Required work -> Pull out every line below containing the word "Поліпшення".
[Entries provided — start]
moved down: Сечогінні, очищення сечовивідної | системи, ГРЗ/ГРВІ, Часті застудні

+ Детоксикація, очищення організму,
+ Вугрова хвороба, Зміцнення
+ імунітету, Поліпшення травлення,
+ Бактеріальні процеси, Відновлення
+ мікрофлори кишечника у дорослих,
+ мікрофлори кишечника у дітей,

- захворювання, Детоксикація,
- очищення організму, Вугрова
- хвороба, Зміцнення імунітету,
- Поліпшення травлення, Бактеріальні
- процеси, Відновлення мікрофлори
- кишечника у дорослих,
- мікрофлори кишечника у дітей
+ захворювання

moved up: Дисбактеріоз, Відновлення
[Entries provided — finish]
[Entries provided — start]
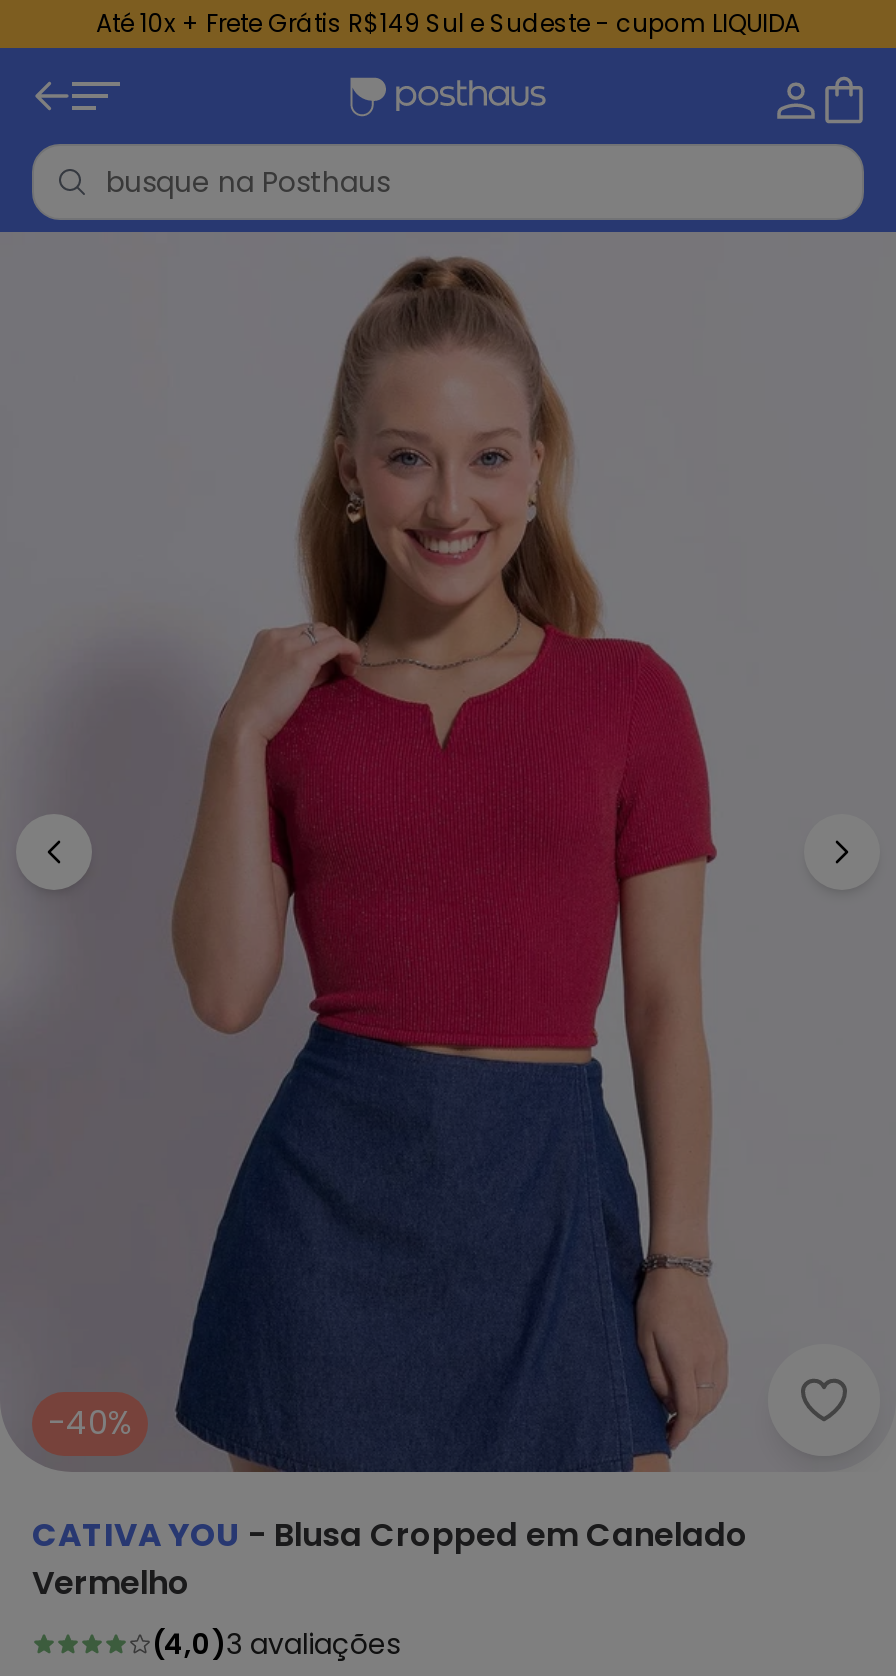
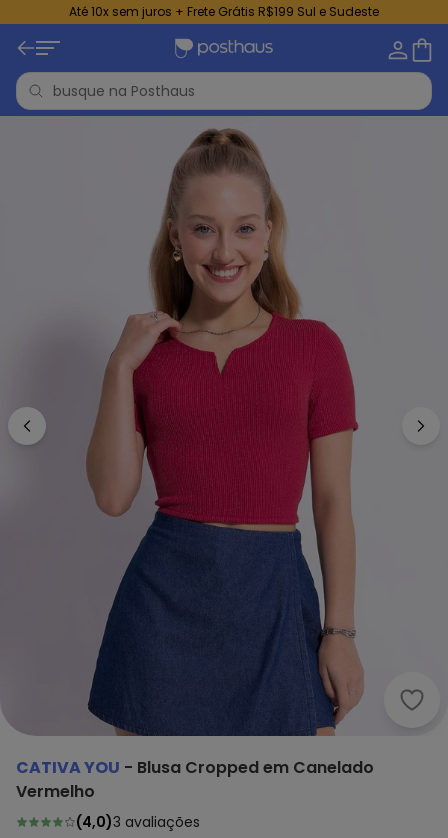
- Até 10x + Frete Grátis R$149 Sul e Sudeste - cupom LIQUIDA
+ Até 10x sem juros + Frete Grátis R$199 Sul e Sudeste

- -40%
[Entries provided — finish]
Written reply ->
+ імунітету, Поліпшення травлення,
- Поліпшення травлення, Бактеріальні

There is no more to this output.